Take the lines below from the first through the one that contains "Harvard + Internet Archive" and copy them exactly.

[Detected change data]
══════════════════════════════

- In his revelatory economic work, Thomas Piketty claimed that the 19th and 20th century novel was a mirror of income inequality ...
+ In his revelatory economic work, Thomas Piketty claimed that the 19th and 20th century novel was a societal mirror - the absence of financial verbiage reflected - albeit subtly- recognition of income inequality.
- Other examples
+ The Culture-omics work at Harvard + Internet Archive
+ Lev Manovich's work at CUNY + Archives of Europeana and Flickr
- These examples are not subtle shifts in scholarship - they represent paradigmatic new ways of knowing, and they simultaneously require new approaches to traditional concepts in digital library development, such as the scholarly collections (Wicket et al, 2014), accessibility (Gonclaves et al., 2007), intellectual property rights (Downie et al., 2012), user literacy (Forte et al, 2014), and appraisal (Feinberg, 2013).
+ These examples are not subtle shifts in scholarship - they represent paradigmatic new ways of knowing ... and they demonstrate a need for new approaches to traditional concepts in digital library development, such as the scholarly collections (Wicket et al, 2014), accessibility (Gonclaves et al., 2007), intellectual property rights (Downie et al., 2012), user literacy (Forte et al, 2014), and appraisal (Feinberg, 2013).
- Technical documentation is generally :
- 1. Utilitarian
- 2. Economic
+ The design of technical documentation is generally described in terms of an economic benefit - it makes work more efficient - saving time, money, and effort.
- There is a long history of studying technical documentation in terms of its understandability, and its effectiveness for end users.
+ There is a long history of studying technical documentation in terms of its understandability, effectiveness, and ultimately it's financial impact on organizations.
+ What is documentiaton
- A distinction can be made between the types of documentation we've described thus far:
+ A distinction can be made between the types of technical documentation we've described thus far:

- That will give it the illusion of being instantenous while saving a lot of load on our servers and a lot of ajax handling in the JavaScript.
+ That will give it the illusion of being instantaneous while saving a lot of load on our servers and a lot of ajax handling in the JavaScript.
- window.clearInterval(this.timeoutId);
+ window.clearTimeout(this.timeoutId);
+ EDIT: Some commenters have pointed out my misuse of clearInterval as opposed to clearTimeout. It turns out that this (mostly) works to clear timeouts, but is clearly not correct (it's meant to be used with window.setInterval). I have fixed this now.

══════════════════════════════

**SOLUTION FOR THIS EXERCISE**
- In his revelatory economic work, Thomas Piketty claimed that the 19th and 20th century novel was a mirror of income inequality ...
+ In his revelatory economic work, Thomas Piketty claimed that the 19th and 20th century novel was a societal mirror - the absence of financial verbiage reflected - albeit subtly- recognition of income inequality.
- Other examples
+ The Culture-omics work at Harvard + Internet Archive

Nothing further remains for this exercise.